Increasingly, as one ages, one worries more about what one DOES, rather than about abstract characterizations of one's capability.
This definitely happened to me. Between the ages of about 10 - 14, I was utterly obsessed with finding out what my IQ was. Somehow, somewhere along the way, I'd picked up the notion that Smartness in quantity was the most important thing a person could possibly have.
And it drove me frankly batty not knowing how much Smartness I had, because (a) I was insecure and felt like I needed to find out I had a "high enough" number in order to permit myself any sense of self-worth, and (b) I had an idea fixed in my mind that only "geniuses" with IQs 150 or above could have any hope of addressing any of the interesting questions and topics that dominated my thoughts as a geeky little kid: faster-than-light travel, Grand Unified Theories, etc.
I spent a lot of time trying to find any papers/reports/test scores my parents might be hiding away, hoping that I'd be able to discover through doing this some idea of the quantitative value stamp I was convinced must be on my brain somewhere (though not directly viewable by me).
I didn't actually find any of these papers until I was in my late teens, and by then I found with some surprise that I didn't care all that much what they said. At some point between the ages of 14 and 17 I'd managed to get over my IQ obsession and move toward a different brain-related obsession (one considerably less worry-inducing): that of how brains, and in particular mine, worked at all. And in ceasing to be obsessed with quantitative test-based measurements, lo and behold, I found it far easier to actually think about things and just plain learn.
I do now know what my age-4 Weschler score was, and it wasn't 150. Not even close. I took another Weschler (the adult scale) in college, and while that score ended up being quite a bit higher than my age-4 score, it was still lower than I'd originally hoped it would be. But it didn't matter to me in the least from an emotional standpoint by then, because I'd already managed to accomplish things (like getting an A in calculus) that I'd have considered the province of people with far higher IQ scores than I actually had.
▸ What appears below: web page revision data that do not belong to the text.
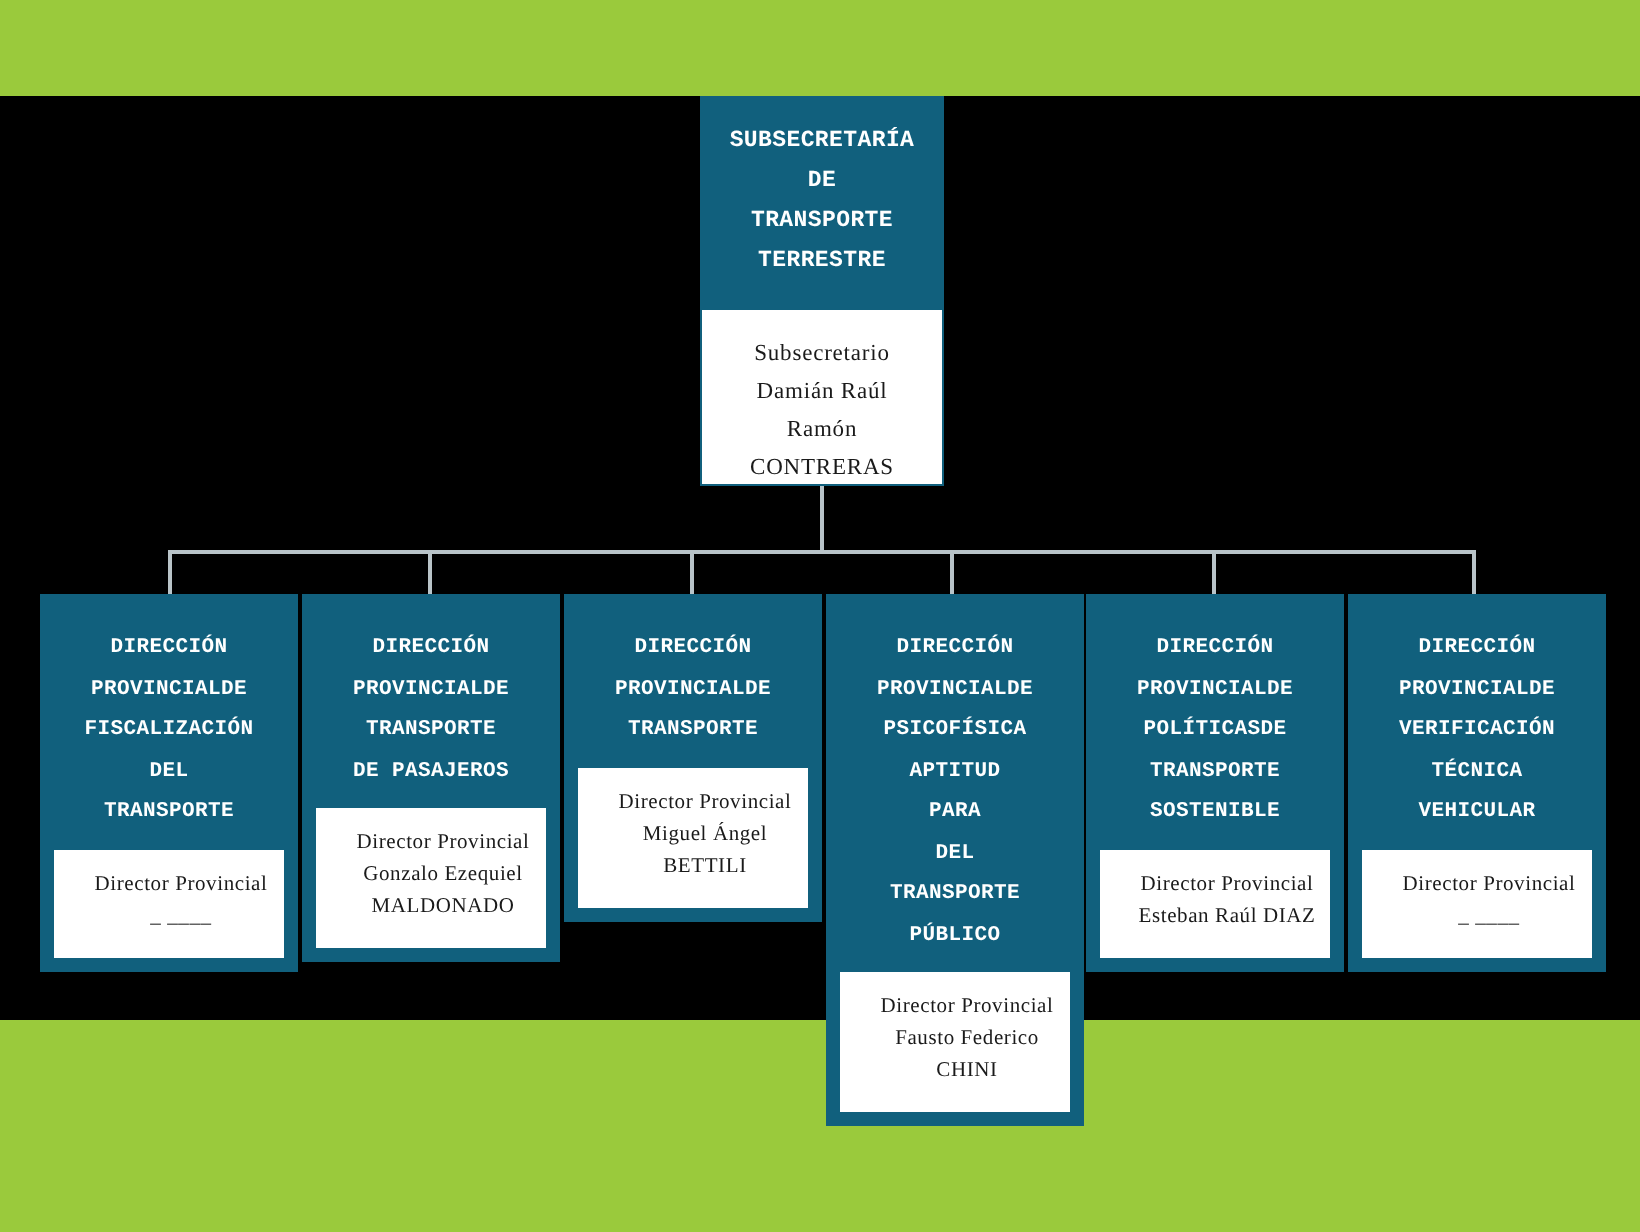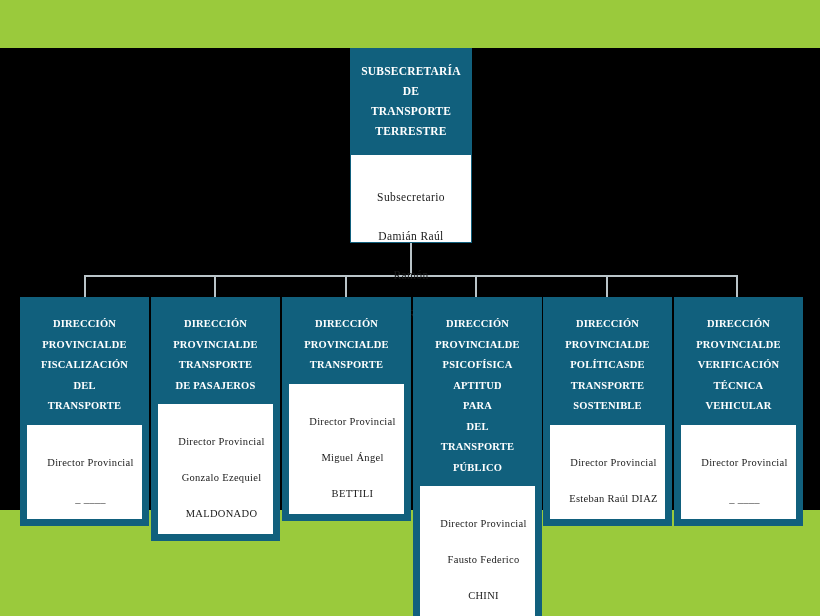--- a/index.html
+++ b/index.html
@@ -48,6 +48,7 @@
     text-align: center;
     letter-spacing: .2px;
     box-sizing: border-box;
+    font-family: Liberation Mono, monospace;
   }
   .node-body {
     background: #FFFFFF;

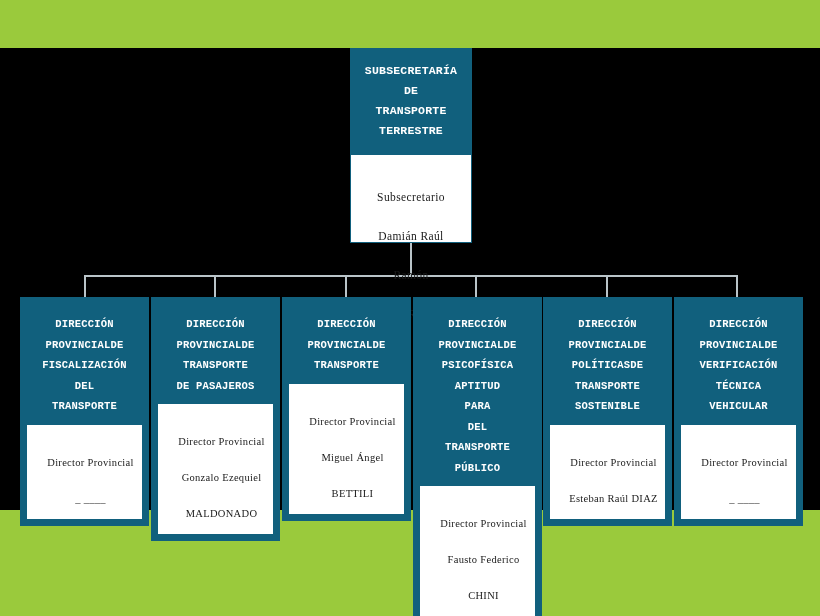--- a/index.html
+++ b/index.html
@@ -56,7 +56,7 @@
     text-align: center;
     box-sizing: border-box;
   }
-  .node-body div { white-space: nowrap; margin-top: 20px; }
+  .node-body div { white-space: nowrap; }
 
   
   #root-node {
Not to mention the fact that when I looked at my subtest scores, they were all over the map -- I had a higher than average Block Design, but lower than average Picture Arrangement, for instance.
At this point I tend to see IQ (at least as measured on tests) as being very limited in terms of what information it actually tells you about what someone is capable of doing. E.g., I don't think IQ scores can definitively tell you when someone is going to "hit a wall", so to speak, in terms of what mathematical theorem they will absolutely get stuck on when they encounter it (or what engineering problem they might be able to solve, etc.).
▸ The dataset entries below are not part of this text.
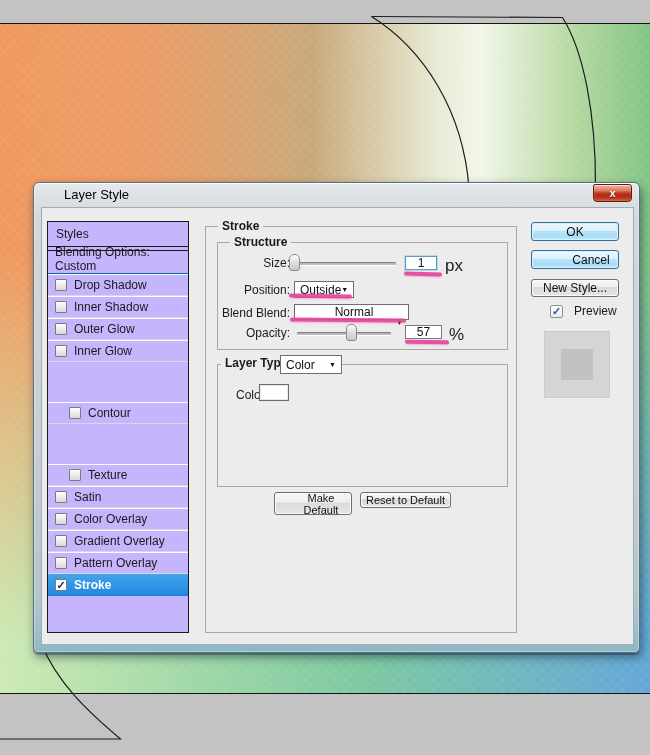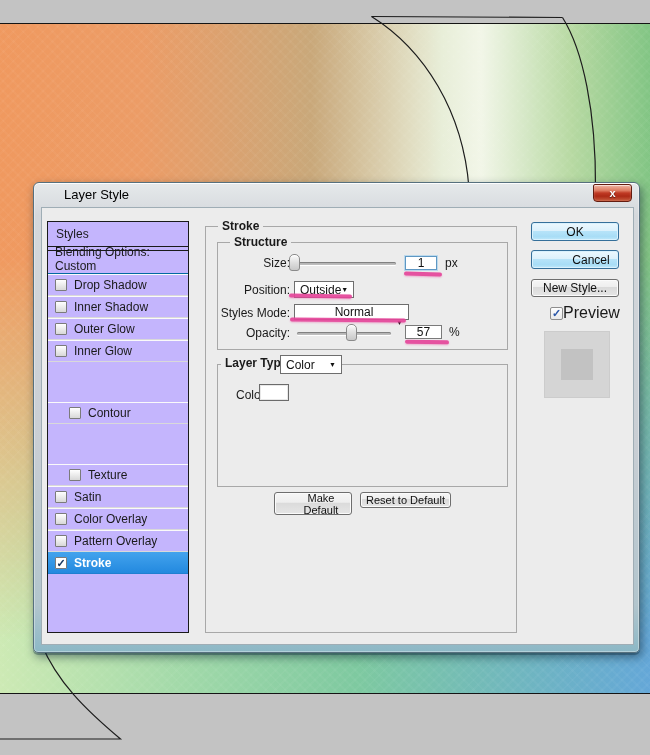--- a/index.html
+++ b/index.html
@@ -109,7 +109,7 @@
   }
   .focused{border:1px solid #5e97c3;box-shadow:0 0 0 1px #bcd9ec;}
   .plain{border:1px solid #7a7a7a;}
-  .unit{position:absolute;font-size:12px;color:#1a1a1a;}
+  .unit{position:absolute;font-size:17px;color:#1a1a1a;}
   .dropdown{
     position:absolute;box-sizing:border-box;background:#fff;border:1px solid #6e6e6e;
     font-size:12px;color:#111;display:flex;align-items:center;cursor:pointer;

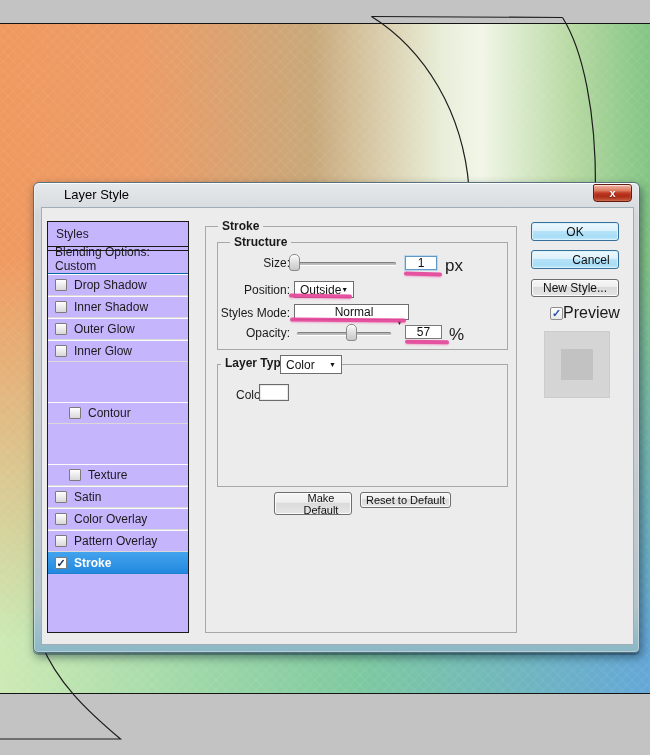--- a/index.html
+++ b/index.html
@@ -243,7 +243,7 @@
           <span class="dd-arrow">▼</span>
         </div>
 
-        <span class="flabel" style="left:0;top:63px;">Styles Mode:</span>
+        <span class="flabel" style="left:0;top:63px;">Blend Blend:</span>
         <div class="dropdown" style="left:76px;top:61px;width:115px;height:16px;flex-direction:column;">
           <span>Normal</span>
           <span class="dd-arrow">▼</span>

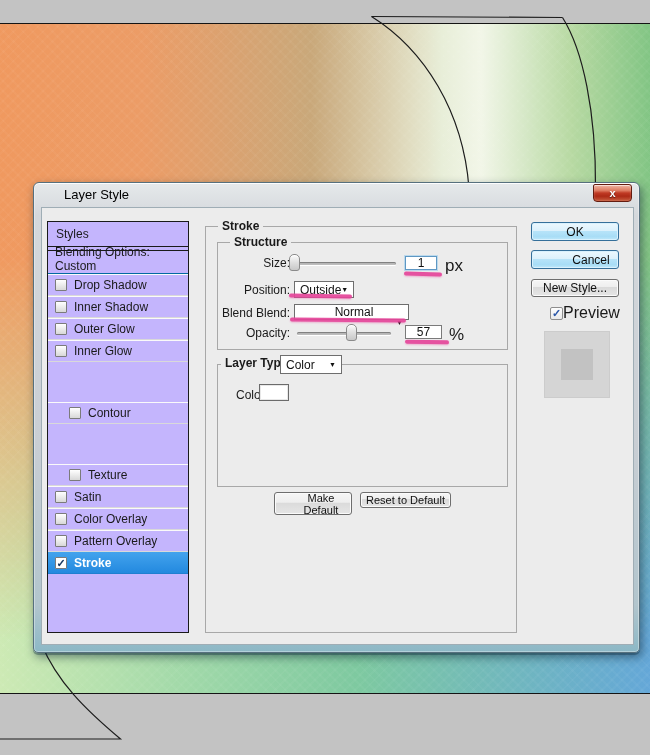--- a/index.html
+++ b/index.html
@@ -142,7 +142,7 @@
     background:linear-gradient(to bottom,#fefefe,#e9e9e9);
     font-size:11px;line-height:11px;text-align:center;color:#2b57a8;font-weight:bold;cursor:pointer;
   }
-  .pv-label{font-size:16px;color:#1a1a1a;margin-left:0;}
+  .pv-label{font-size:12px;color:#1a1a1a;margin-left:11px;}
   .preview-box{position:absolute;left:502px;top:123px;width:66px;height:67px;background:#d5d5d5;
     box-shadow:inset 0 0 0 1px #cccccc;}
   .preview-inner{position:absolute;left:17px;top:18px;width:32px;height:31px;background:#c2c2c2;}

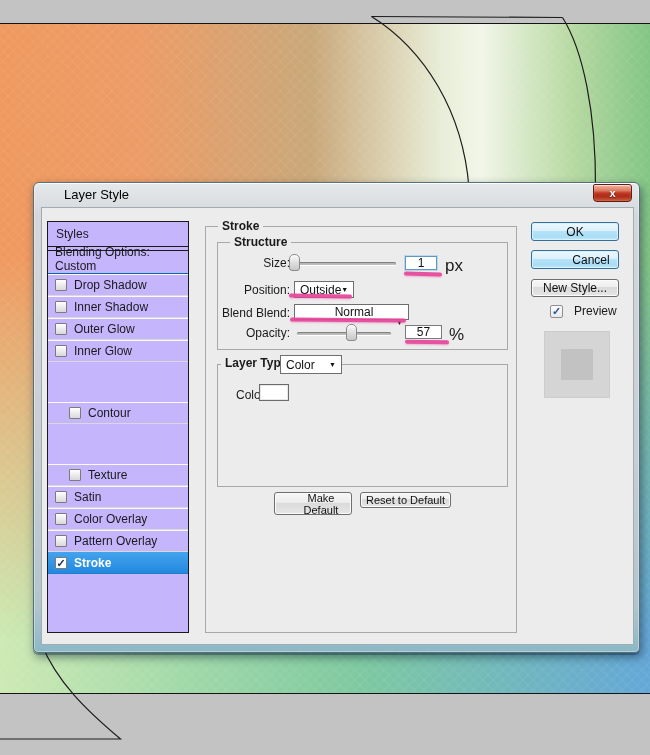--- a/index.html
+++ b/index.html
@@ -215,6 +215,10 @@
           </div>
           <div class="side-row">
             <span class="cb"></span>
+            <span class="side-label">Gradient Overlay</span>
+          </div>
+          <div class="side-row">
+            <span class="cb"></span>
             <span class="side-label">Pattern Overlay</span>
           </div>
           <div class="side-row selected">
It almost seems like some of these posts are suggesting a desire for much greater predictive ability than any test or ten-minute impression could possibly actually reveal in something as complex and feedback-sensitive as a human individual. And while I'd like as much as anyone for the world and everyone in it not to be destroyed (whether in one great cataclysm or a gradual tragic fade-out), I've come to terms with the fact that, as corny as it sounds, all we can do is our best, and we must do this in the utter absence of perfect knowledge regarding the limits of our individual or collective capacity.